Task to complete | Your reply must contain exactly the lines running from the one with "No Pascal style" to the last line of the entries below, both included, and no other lines.

____________________

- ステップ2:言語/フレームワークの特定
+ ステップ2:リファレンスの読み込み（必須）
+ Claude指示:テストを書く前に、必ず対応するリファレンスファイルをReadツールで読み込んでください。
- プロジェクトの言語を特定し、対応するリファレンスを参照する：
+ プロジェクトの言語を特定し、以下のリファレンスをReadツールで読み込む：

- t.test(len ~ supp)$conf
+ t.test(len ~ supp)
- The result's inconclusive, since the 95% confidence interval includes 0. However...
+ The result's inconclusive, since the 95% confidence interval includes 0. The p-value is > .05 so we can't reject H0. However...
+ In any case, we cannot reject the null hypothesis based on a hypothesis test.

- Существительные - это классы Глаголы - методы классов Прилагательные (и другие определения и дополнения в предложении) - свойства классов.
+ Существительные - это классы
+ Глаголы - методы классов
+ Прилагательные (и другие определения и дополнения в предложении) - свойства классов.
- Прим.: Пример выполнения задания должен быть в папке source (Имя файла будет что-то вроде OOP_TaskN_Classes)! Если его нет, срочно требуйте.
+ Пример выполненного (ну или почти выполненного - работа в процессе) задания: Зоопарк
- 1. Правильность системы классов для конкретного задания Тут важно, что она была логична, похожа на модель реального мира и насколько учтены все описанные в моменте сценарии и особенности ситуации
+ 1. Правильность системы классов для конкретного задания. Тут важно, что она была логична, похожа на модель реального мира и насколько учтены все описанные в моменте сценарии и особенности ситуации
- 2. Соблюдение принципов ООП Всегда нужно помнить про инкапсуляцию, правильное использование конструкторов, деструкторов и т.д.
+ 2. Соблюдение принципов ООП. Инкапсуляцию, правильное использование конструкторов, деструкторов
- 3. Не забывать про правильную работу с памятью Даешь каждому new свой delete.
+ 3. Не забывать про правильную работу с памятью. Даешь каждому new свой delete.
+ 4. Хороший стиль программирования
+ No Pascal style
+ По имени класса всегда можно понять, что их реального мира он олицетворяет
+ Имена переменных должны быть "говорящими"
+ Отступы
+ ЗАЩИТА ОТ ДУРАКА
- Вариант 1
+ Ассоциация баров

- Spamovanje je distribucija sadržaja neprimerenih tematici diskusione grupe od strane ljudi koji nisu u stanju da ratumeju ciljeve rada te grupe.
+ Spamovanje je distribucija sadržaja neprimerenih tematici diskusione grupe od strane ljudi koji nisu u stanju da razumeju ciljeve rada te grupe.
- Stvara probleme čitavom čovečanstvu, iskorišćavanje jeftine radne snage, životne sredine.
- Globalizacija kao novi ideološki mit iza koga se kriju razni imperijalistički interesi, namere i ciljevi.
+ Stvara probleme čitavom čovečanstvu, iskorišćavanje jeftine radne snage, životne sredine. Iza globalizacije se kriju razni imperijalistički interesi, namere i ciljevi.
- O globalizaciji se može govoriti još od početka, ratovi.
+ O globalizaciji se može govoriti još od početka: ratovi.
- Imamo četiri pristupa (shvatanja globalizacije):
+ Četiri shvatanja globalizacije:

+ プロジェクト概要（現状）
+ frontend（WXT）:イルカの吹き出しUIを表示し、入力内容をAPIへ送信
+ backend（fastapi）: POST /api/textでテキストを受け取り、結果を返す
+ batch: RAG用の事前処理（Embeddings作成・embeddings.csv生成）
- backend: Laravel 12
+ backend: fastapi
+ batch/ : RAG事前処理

____________________

Solution to the problem |
+ No Pascal style
+ По имени класса всегда можно понять, что их реального мира он олицетворяет
+ Имена переменных должны быть "говорящими"
+ Отступы
+ ЗАЩИТА ОТ ДУРАКА
- Вариант 1
+ Ассоциация баров

- Spamovanje je distribucija sadržaja neprimerenih tematici diskusione grupe od strane ljudi koji nisu u stanju da ratumeju ciljeve rada te grupe.
+ Spamovanje je distribucija sadržaja neprimerenih tematici diskusione grupe od strane ljudi koji nisu u stanju da razumeju ciljeve rada te grupe.
- Stvara probleme čitavom čovečanstvu, iskorišćavanje jeftine radne snage, životne sredine.
- Globalizacija kao novi ideološki mit iza koga se kriju razni imperijalistički interesi, namere i ciljevi.
+ Stvara probleme čitavom čovečanstvu, iskorišćavanje jeftine radne snage, životne sredine. Iza globalizacije se kriju razni imperijalistički interesi, namere i ciljevi.
- O globalizaciji se može govoriti još od početka, ratovi.
+ O globalizaciji se može govoriti još od početka: ratovi.
- Imamo četiri pristupa (shvatanja globalizacije):
+ Četiri shvatanja globalizacije:

+ プロジェクト概要（現状）
+ frontend（WXT）:イルカの吹き出しUIを表示し、入力内容をAPIへ送信
+ backend（fastapi）: POST /api/textでテキストを受け取り、結果を返す
+ batch: RAG用の事前処理（Embeddings作成・embeddings.csv生成）
- backend: Laravel 12
+ backend: fastapi
+ batch/ : RAG事前処理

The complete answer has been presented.